The funamental unit of data in an Etree is the octant. An octant contains an address (location code) and a payload (material properties). Octants are organized into a tree structure called an octree, where each node has up to eight children. Each level in this octree represents an octant size (alternatively: edge size, or resolution). Moving from level N to level N+1 in the octree increases resolution by 2x. Moving from level N to level N-1 reduces resolution by 2x. The resolution for a level can be determined with:
res from level N = (max_len / 2^N) m
The number of ticks in an octant of level N is:
ticks for level N = 2^N
And thus the octant size in level N is:
octant size = (2^N * (max(len x, len y, len z) / 2^31)) m
Given a particular resolution, the appropriate level to represent it in the etree can be determined with:
level N from res = (int)(log(max_len/res)/log(2)) + 1 (rounded up to next integer)
These relations are important in understanding the algorithm described in the following sections.
Algorithm Description
This program uses several algorithmic approaches to increase extraction speed and minimize the amount of disk space required to store the Etree. These are described in the following sections.
Gridding of Geographic Coordinates
Gridding of the geographic bounding box is performed using bilinear interpolation of the four corners specified in the configuration file. No map projection is used. Grid points are located at cell center.
Optimized Etree Resolution Based on Frequency, PPWL, and Minimum Vs
One of the strengths of the Etree (octree) representation is that resolution can be adjusted so that a particular region is sampled at a lower/higher interval than surrounding areas. You are able to achieve high resolution in just those places where it is needed, and the rest of the region can be sampled at a much lower rez thereby saving considerable disk space.
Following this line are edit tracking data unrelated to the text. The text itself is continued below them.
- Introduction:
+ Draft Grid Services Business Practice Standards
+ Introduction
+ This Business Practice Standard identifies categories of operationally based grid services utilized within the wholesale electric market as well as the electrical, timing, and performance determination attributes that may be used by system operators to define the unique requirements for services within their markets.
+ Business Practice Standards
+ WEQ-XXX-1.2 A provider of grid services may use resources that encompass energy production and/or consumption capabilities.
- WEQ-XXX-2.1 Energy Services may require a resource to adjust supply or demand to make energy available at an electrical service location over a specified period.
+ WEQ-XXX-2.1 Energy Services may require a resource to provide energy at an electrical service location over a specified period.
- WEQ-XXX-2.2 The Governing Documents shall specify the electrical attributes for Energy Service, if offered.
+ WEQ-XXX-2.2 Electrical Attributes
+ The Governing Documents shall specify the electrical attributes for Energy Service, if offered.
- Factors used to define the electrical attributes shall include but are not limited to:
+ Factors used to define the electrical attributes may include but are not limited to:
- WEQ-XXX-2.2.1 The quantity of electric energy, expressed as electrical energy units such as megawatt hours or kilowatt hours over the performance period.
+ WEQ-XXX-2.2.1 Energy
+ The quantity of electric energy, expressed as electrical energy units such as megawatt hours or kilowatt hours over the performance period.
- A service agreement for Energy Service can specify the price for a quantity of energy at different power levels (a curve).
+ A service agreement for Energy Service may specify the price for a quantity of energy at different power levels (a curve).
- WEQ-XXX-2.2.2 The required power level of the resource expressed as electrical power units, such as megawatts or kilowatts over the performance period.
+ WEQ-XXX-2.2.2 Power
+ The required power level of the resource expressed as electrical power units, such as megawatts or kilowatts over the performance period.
With this flexibility comes the difficulty of determining what resolution is needed at all points within a meshing region to support Computational Seismology simulations. Cvmbycols uses an algorithm to deduce this resolution based off of three input parameters: maximum frequency to support, the number of points per wavelength that is desired, and the minimum Vs to support. The following relation is used to derive the resolution for a region:
res = vs_min / (ppwl * max_freq) where: res: resolution for the region with vs_min, in meters vs_min: Minimum Vs found in region, in meters/sec ppwl: desired points per wavelength max_freq: maximum frequency to support, in Hz
Using the above relation, the 3D space is decomposed into small columns, and the resolution in each column is tailored to the vs values found at each depth. The algorithm can be summarized as follows:
- Divide region in set of x,y columns, where the length of each column equals its width.
- For each column:
- Starting at depth = 0m, extract a 2D grid for the column at the resolution needed to support the max frequency, pounts/wavelength, and minimum Vs, with a depth that is one-half the current octant edge size (that is, Z axis is cell center as well).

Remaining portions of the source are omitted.